(Extracted records begins)
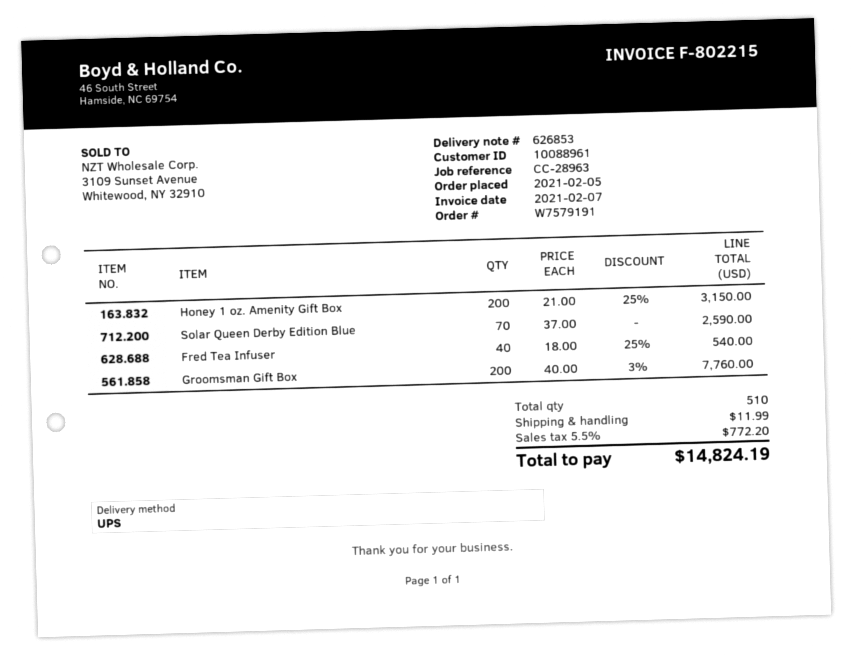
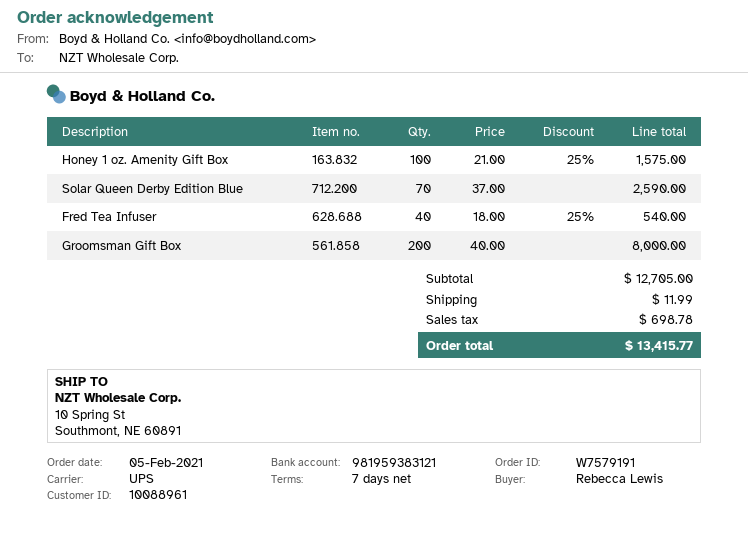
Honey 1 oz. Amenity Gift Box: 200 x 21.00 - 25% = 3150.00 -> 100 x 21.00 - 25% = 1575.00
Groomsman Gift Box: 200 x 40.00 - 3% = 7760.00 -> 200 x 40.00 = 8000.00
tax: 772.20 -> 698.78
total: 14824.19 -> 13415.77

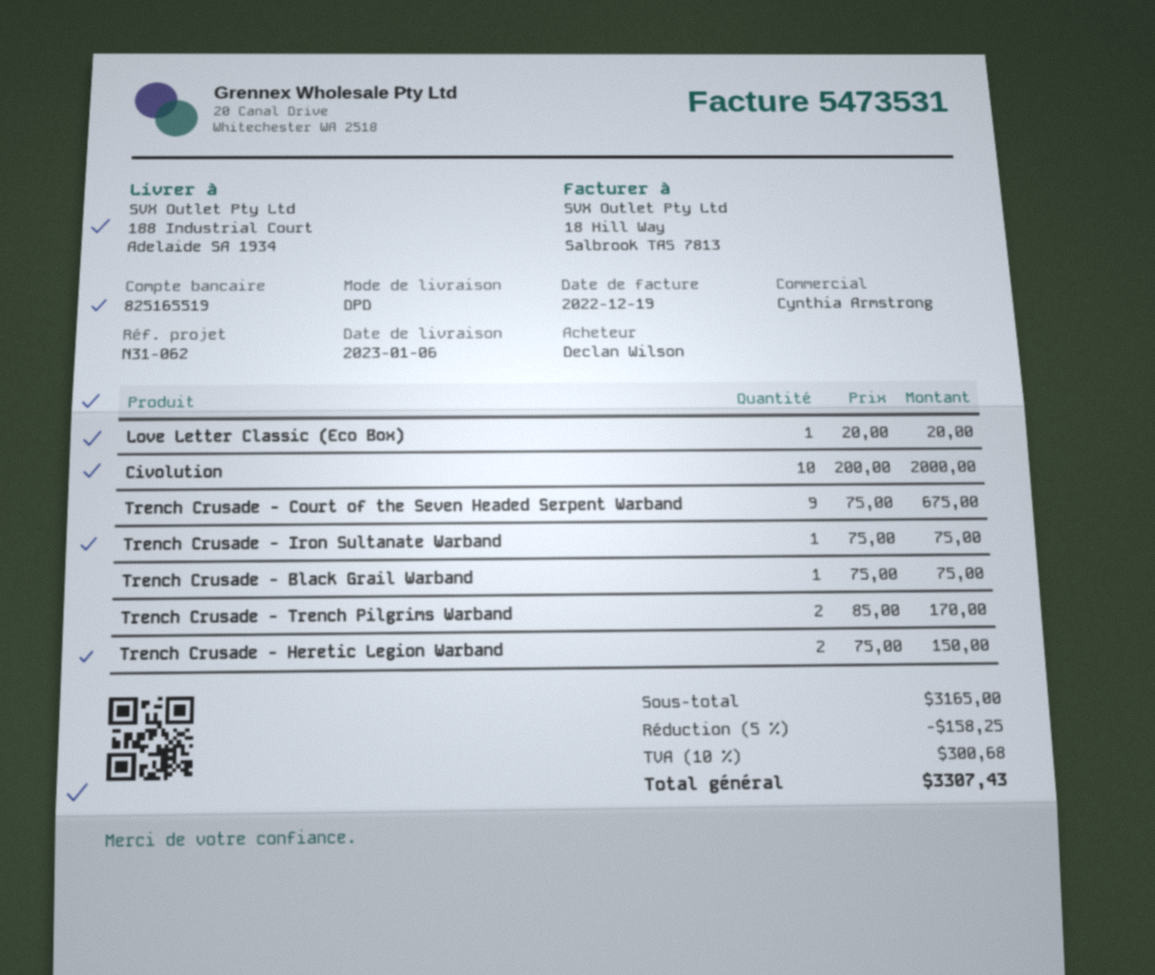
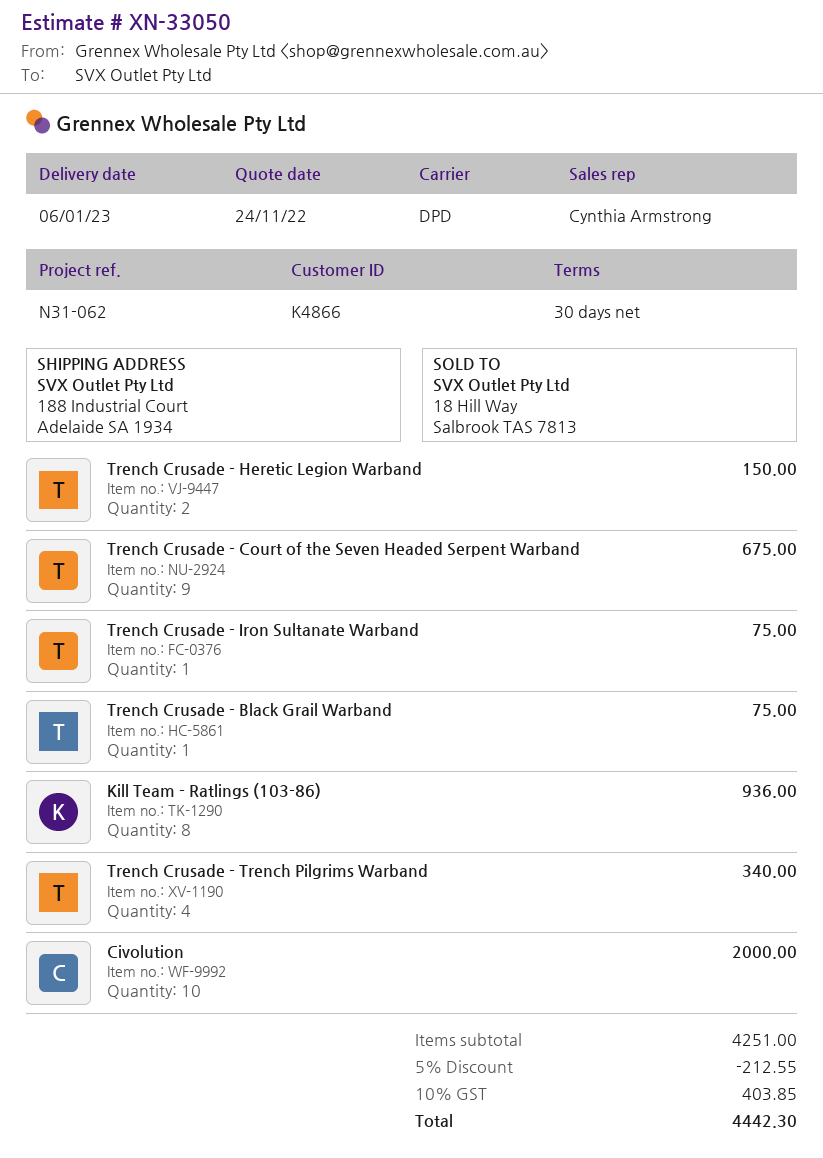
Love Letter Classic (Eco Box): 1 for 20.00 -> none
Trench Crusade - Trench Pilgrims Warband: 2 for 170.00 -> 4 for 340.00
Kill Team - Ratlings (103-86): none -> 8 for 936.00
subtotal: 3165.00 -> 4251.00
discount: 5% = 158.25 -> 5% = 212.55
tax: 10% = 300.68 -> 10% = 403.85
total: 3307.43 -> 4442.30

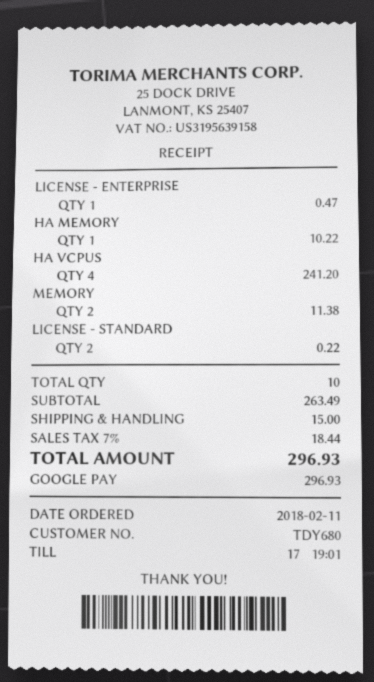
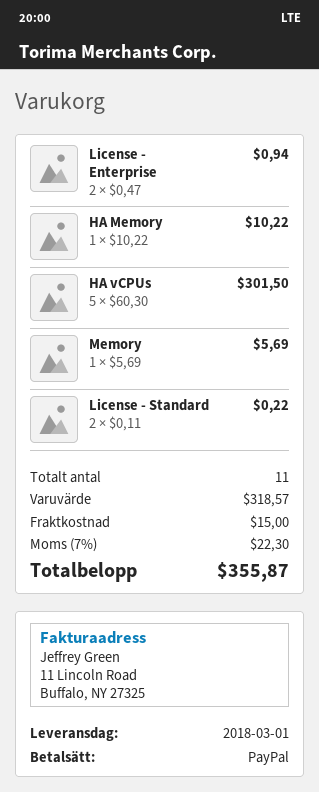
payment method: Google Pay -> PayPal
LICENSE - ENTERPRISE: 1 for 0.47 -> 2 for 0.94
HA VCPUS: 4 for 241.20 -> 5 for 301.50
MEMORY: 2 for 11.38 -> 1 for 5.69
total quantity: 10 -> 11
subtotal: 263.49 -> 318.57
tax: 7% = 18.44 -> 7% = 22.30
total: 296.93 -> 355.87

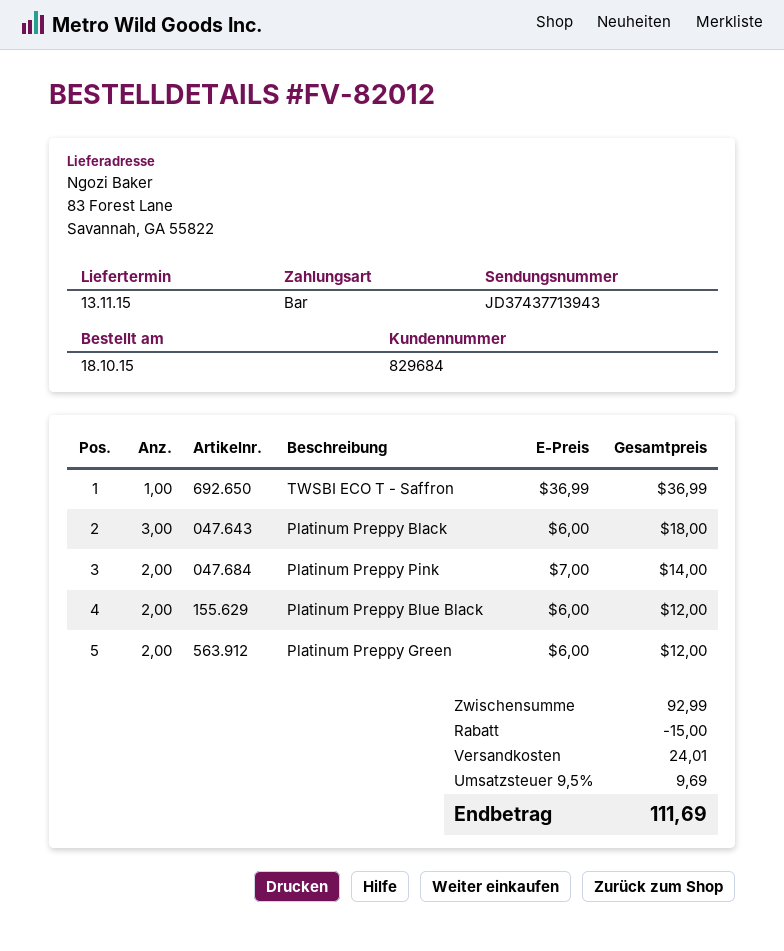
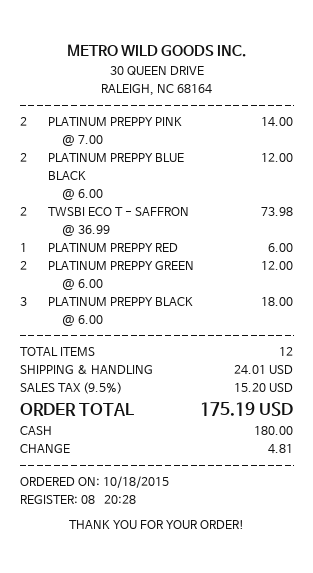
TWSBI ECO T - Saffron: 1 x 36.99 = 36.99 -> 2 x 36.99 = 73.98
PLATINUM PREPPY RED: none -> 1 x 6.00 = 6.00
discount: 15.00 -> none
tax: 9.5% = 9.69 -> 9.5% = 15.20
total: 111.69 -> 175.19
(Extracted records ends)
Required action: Any pictures are to be skipped, and the lines from the beginning of the entries through the line with "Love Letter Classic" copied exactly.

Answer area:
Honey 1 oz. Amenity Gift Box: 200 x 21.00 - 25% = 3150.00 -> 100 x 21.00 - 25% = 1575.00
Groomsman Gift Box: 200 x 40.00 - 3% = 7760.00 -> 200 x 40.00 = 8000.00
tax: 772.20 -> 698.78
total: 14824.19 -> 13415.77

Love Letter Classic (Eco Box): 1 for 20.00 -> none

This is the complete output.